Malian authorities have suspended all rotations of the military and police contingents of the United Nations Mission in Mali (UNMIS).
According to a statement by the foreign ministry of the junta which has continued its position of severing foreign relations, the suspension includes UN mission that are already scheduled.
The statement further revealed that the decision also applies until “the organisation of a meeting” by the Malian side, the date of which was not communicated, to “facilitate the coordination and regulation” of the rotation of these contingents.
The decision comes after authorities in Bamako arrested 49 soldiers from Ivory Coast on Monday and labelled them “mercenaries”, claiming that the soldiers came to Mali to work for a contracting company of the United Nations mission.
Ivory Coast government earlier on Thursday denied claims by Mali that its 49 soldiers arrested at Mali’s international airport four days earlier posed a threat to the country.
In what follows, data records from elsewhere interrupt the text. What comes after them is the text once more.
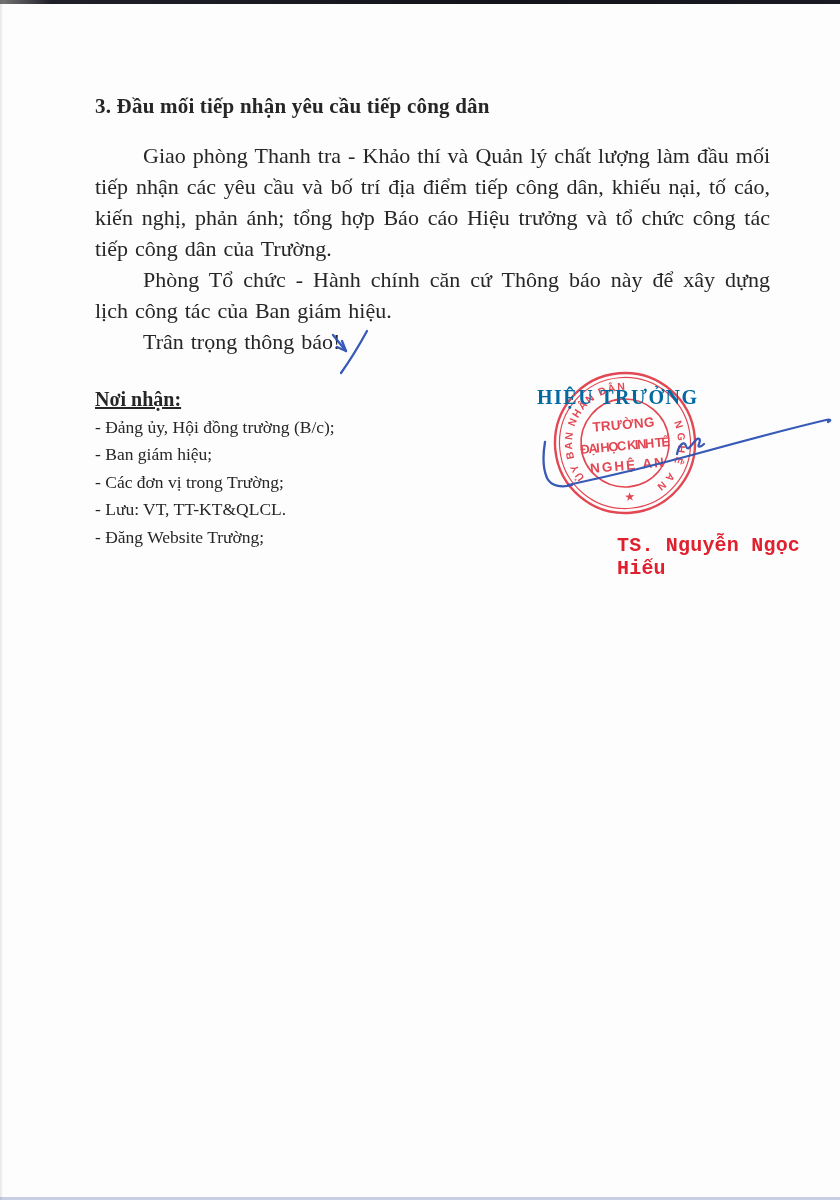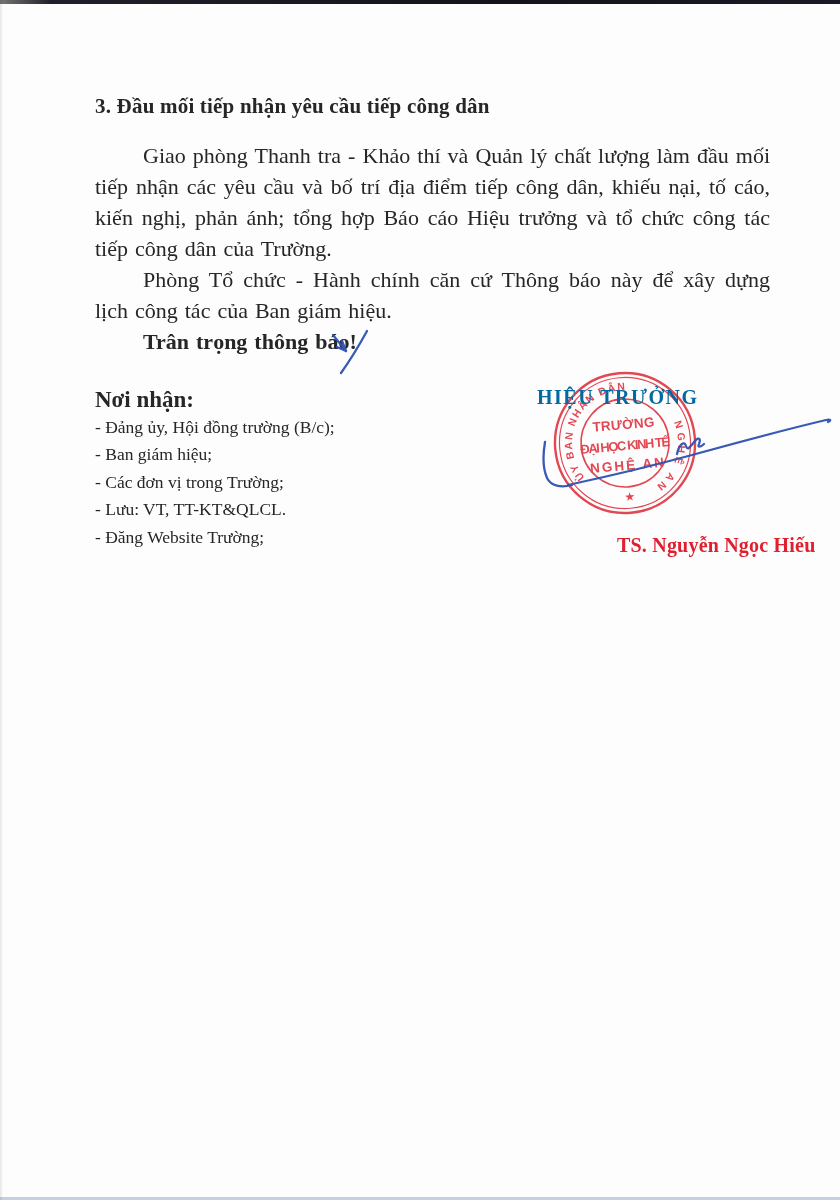"Trân trọng thông báo!" .doc-para.closing { font-weight: bold -> none }
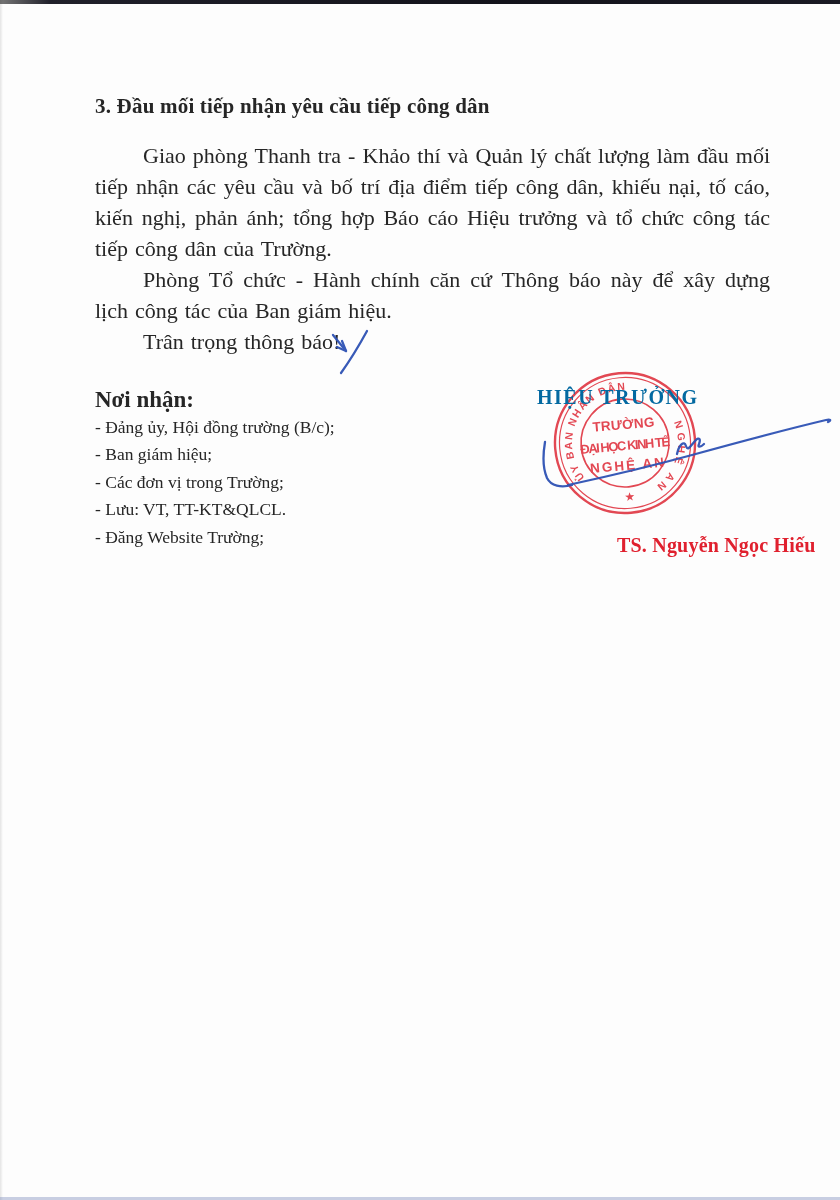"Nơi nhận:" .recipients-label { font-size: 23px -> 20px; text-decoration: none -> underline }
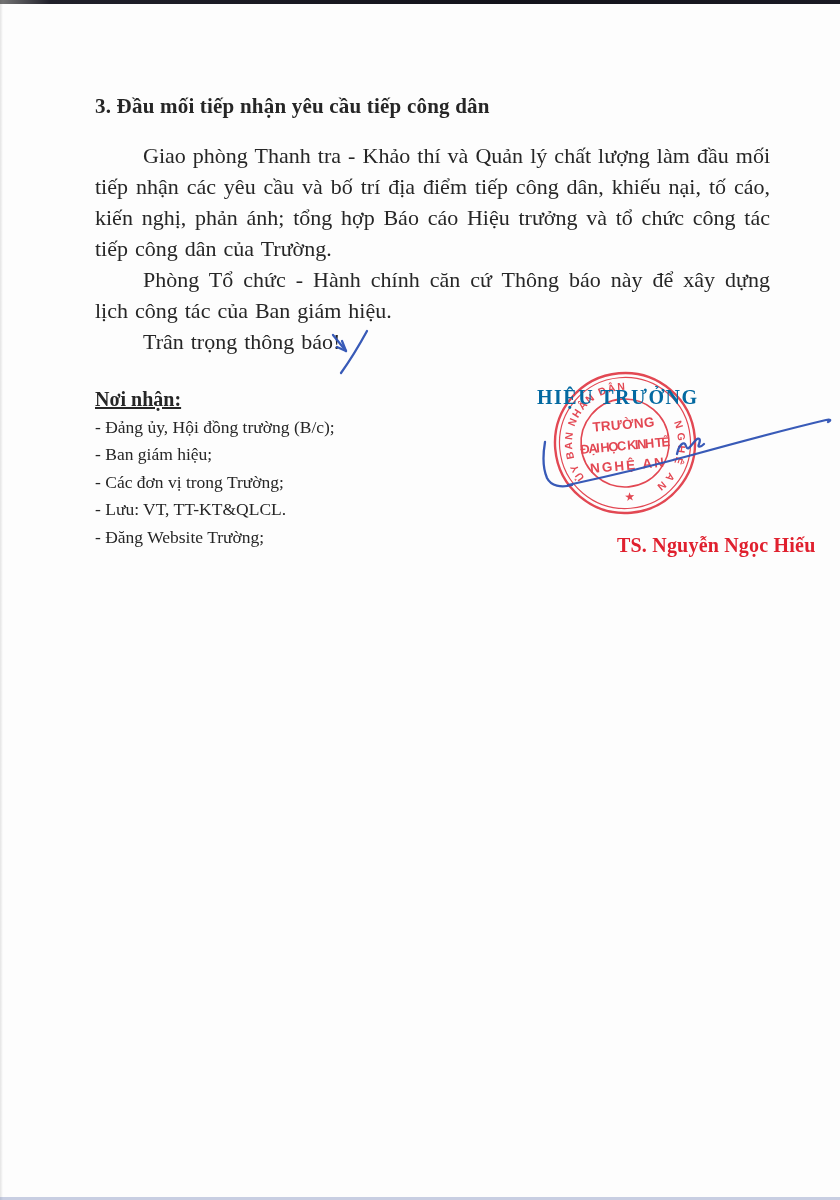"TS. Nguyễn Ngọc Hiếu" .signer-name { font-family: none -> Liberation Mono, monospace }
The Ivorian Minister of Communication, Amadou Coulibaly, while speaking after a weekly cabinet meeting said the Malian government being a military junta should know better that the 49 soldiers pose no actual threat.
In the wake of the recent suspension, Mali assured UNMISMA that it will work “diligently to create the conditions for the lifting of this suspension measure”, the statement said.
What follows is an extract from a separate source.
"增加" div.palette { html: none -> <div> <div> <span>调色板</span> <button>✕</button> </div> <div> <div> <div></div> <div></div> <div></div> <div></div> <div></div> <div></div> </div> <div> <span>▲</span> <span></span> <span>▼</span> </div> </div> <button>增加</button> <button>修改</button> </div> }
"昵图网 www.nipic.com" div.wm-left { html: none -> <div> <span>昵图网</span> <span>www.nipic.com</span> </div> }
The mandate of UNMISMA, which has been present in Mali since 2013 with some 13,000 troops, was renewed for a year on 29 June, but with Mali “firmly opposing” the freedom of movement of peacekeepers for human rights investigations.
Mali under the current Junta of Colonel Goita has been on a thread of breaking diplomatic relations with allies. With its current security challenge due to terrorist activities in some part of its regions, it left how much Bamako would achieve in recent “isolationism” approach to foreign relations.